Войтишек закончил школу и по собственному желанию был отдан в ученики одному пражскому купцу. В столицу его отвез Людвик, чтобы обо всем договориться с будущим хозяином. Вернувшись, он порадовал нас вестью, что брат в надежных руках. Его хозяин — солидный негоциант и набожный человек, наставляющий своих подчиненных на путь нравственности и добропорядочности. Войтех ему понравился, и он надеется сделать из него толкового коммерсанта.

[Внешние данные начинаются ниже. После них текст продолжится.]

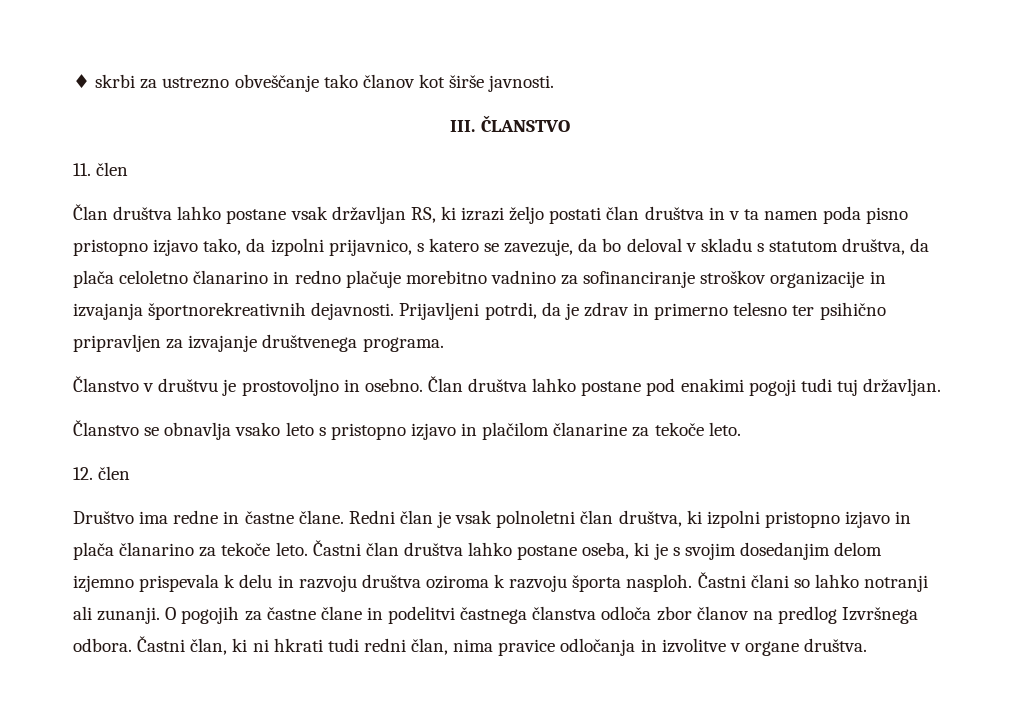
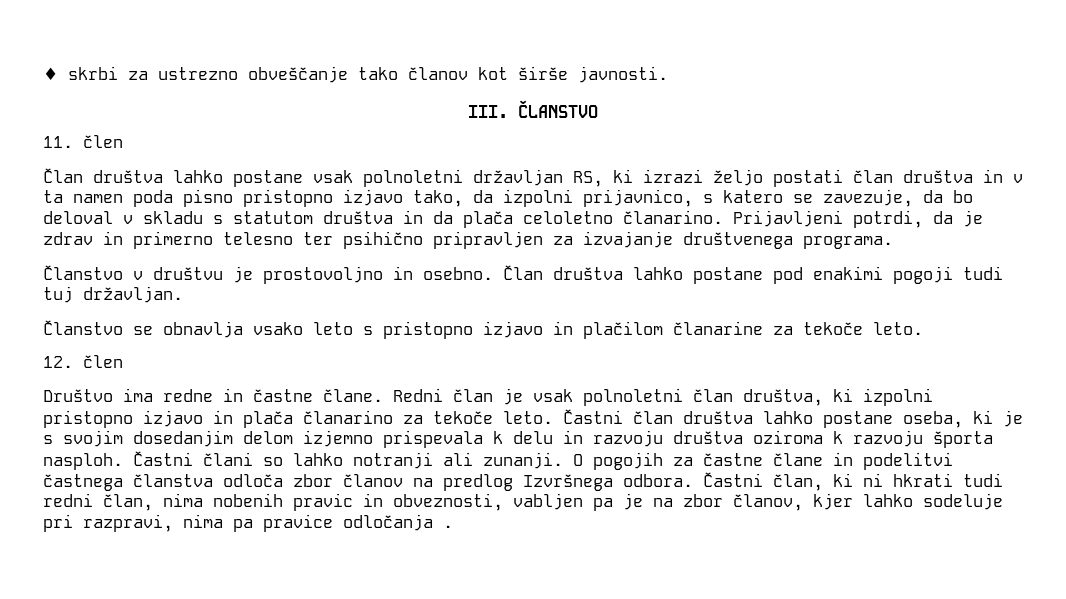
- Član društva lahko postane vsak državljan RS, ki izrazi željo postati član društva in v ta namen poda pisno pristopno izjavo tako, da izpolni prijavnico, s katero se zavezuje, da bo deloval v skladu s statutom društva, da plača celoletno članarino in redno plačuje morebitno vadnino za sofinanciranje stroškov organizacije in izvajanja športnorekreativnih dejavnosti.
+ Član društva lahko postane vsak polnoletni državljan RS, ki izrazi željo postati član društva in v ta namen poda pisno pristopno izjavo tako, da izpolni prijavnico, s katero se zavezuje, da bo deloval v skladu s statutom društva in da plača celoletno članarino.
- Častni član, ki ni hkrati tudi redni član, nima pravice odločanja in izvolitve v organe društva.
+ Častni član, ki ni hkrati tudi redni član, nima nobenih pravic in obveznosti, vabljen pa je na zbor članov, kjer lahko sodeluje pri razpravi, nima pa pravice odločanja .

Да и прочие дети доставляли мне радость. Губерт и Клара прекрасно учились, приносили из школы отличные отметки и похвальные отзывы. Одна лишь Геленка немного беспокоила меня. Она была постоянно бледна и как-то подавлена; однако врачи заверяли, что ребенок здоров и лишь требует особой бережности и внимания. Я не спускала с этой девочки глаз: боялась, как бы ее не просквозило, тряслась над каждым ее шагом.
Никогда не бывало в нашем семействе так шумно, как при папеньке Баште. Я уже упоминала, что отец Ярослав был поэтом, а вследствие того — и видным общественным деятелем. Поэтическим творчеством он навеки вписал свое имя в сердце народа, его произведения печатались даже в ведущих пражских газетах. В нашем доме собирались веселые литераторы и художники, шокировавшие горожан своим вызывающим видом. Они носили волосы до плеч, не брили бороды. Их платье тоже отличалось нарочитой небрежностью. Они щеголяли в странных балахонах и бархатных куртках, повязывали на шею какие-то невероятные черные банты. Жители городка беспокойно оглядывались им вслед, а в трактире, заслышав их безнравственные речи, смелые выпады против властей и развязные куплеты, старались отсесть подальше. Окружной исправник их недолюбливал и велел жандармам зорко за ними следить. Я невольно вспоминала нашего покойного папеньку Рудольфа. Что бы он сказал, увидев, как его жилище кишмя кишит этими диковинными субъектами?